WHAT THE TASK ASKS: Go through the entries below, tally each line with the string "flex", and give the final number by itself.

DATA LISTING:
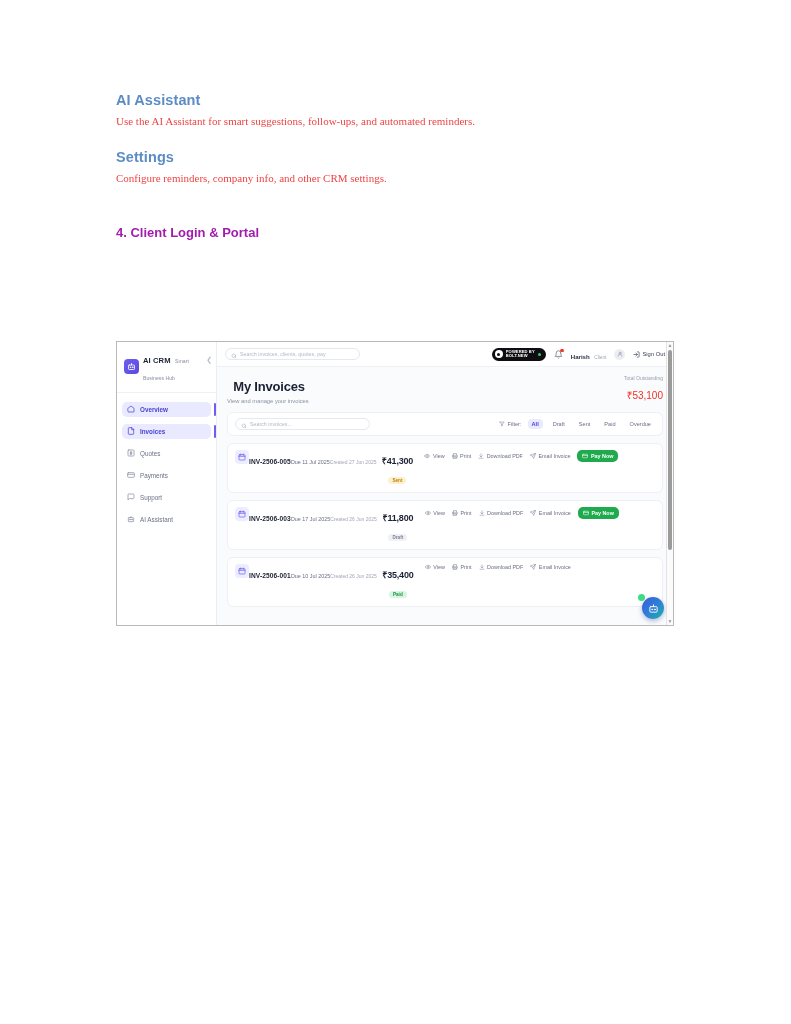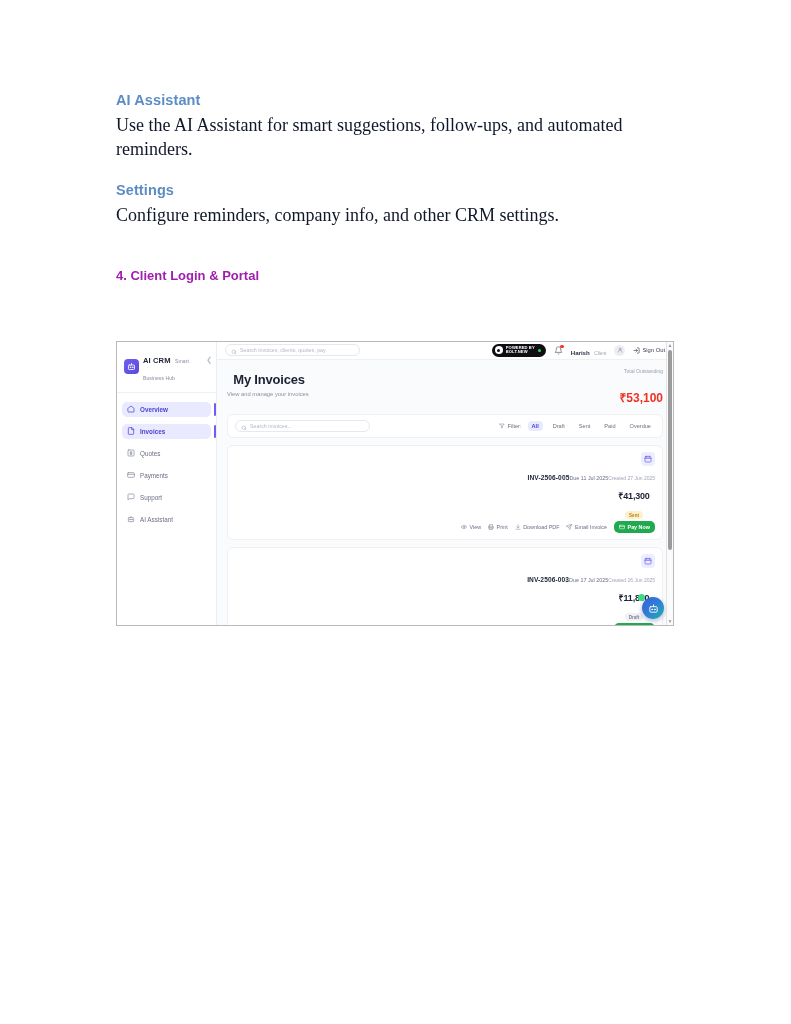--- a/index.html
+++ b/index.html
@@ -26,7 +26,7 @@
   }
   p.body-text {
     font-family: "Liberation Serif", serif;
-    font-size: 18px; line-height: 1.33; color:#0f172a;
+    font-size: 11px; line-height: 1.33; color:#ef4444;
     margin:0 0 20px 0;
   }
   .blk { margin-bottom: 14px; }

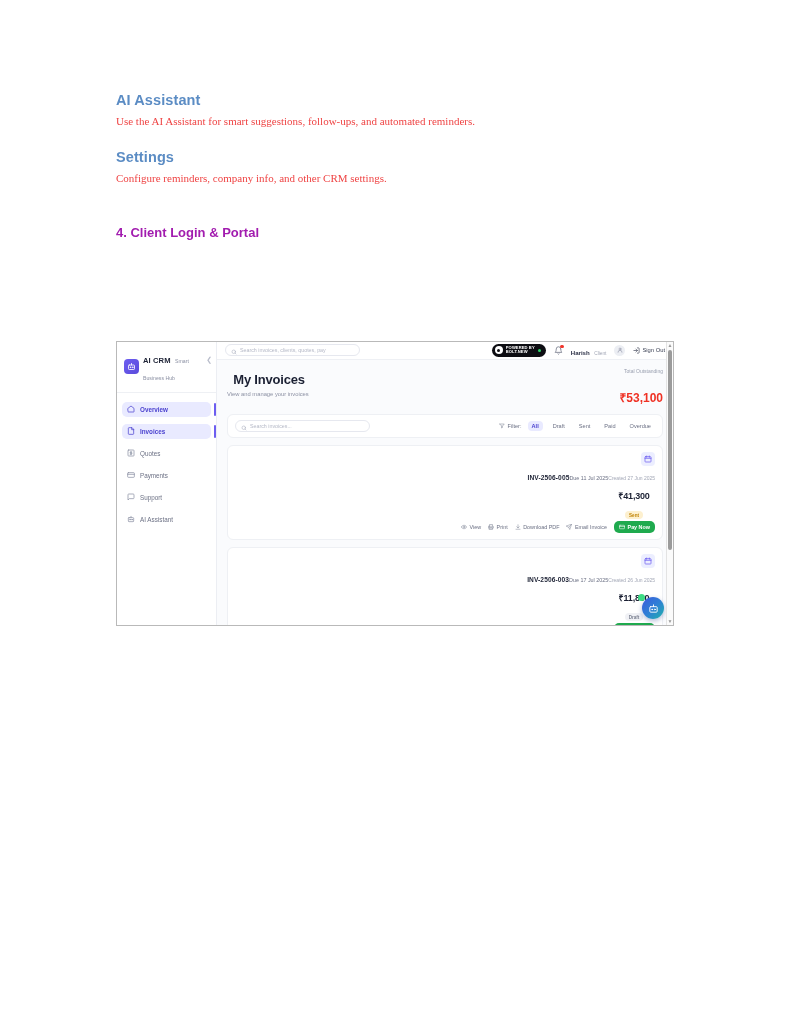--- a/index.html
+++ b/index.html
@@ -109,7 +109,7 @@
   .phead p { margin:3px 0 0 0; font-size:5.8px; color:#8b90a3;}
   .out { margin-left:auto; text-align:right; }
   .out .l { font-size:5px; color:#9aa0b0;}
-  .out .v { font-size:12px; font-weight:bold; color:#ef3124; margin-top:15px;}
+  .out .v { font-size:10px; font-weight:normal; color:#ef3124; margin-top:7px;}
 
   
   .card { background:#fff; border:1px solid #eef0f4; border-radius:6px; }

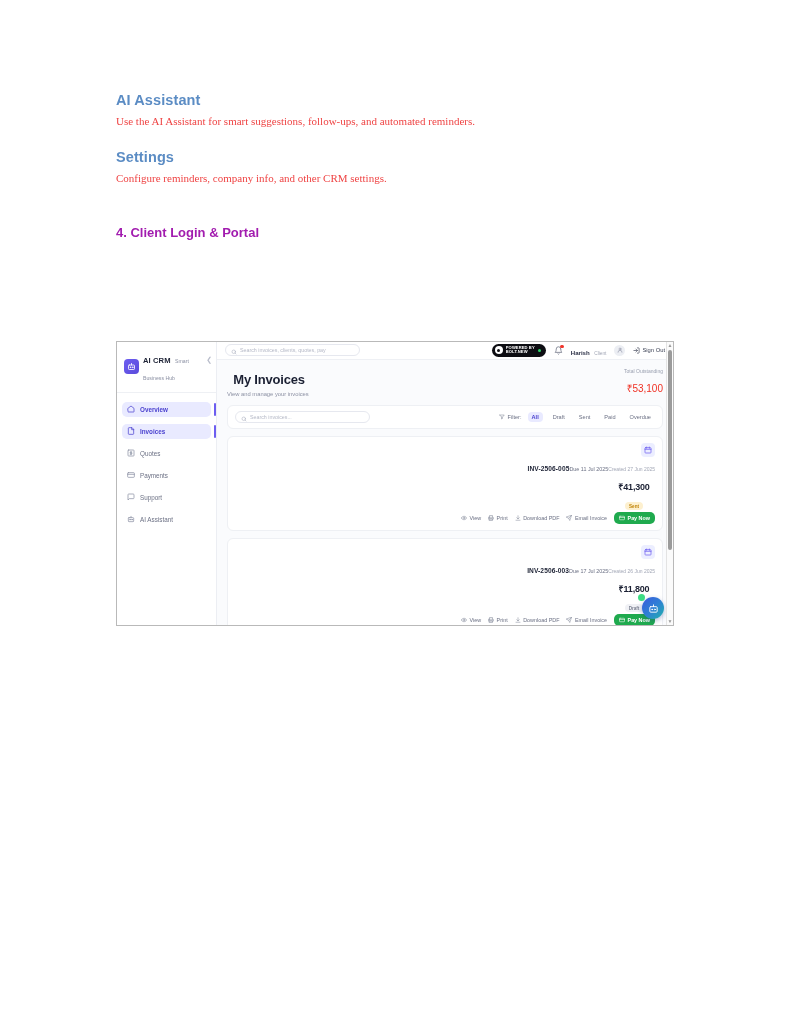--- a/index.html
+++ b/index.html
@@ -132,7 +132,7 @@
   .rows { padding:0 10px; }
   .irow {
     margin-top:7px; padding:6px 7px;
-    display:flex; align-items:flex-end; flex-direction:column;
+    display:flex; align-items:flex-start; 
   }
   .ico-b { width:14px;height:14px;border-radius:4px;background:#eceeff;display:flex;align-items:center;justify-content:center;color:#6d5ef0;flex:0 0 14px;}
   .ico-b svg{width:8px;height:8px;}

SOLVED EXERCISE: 3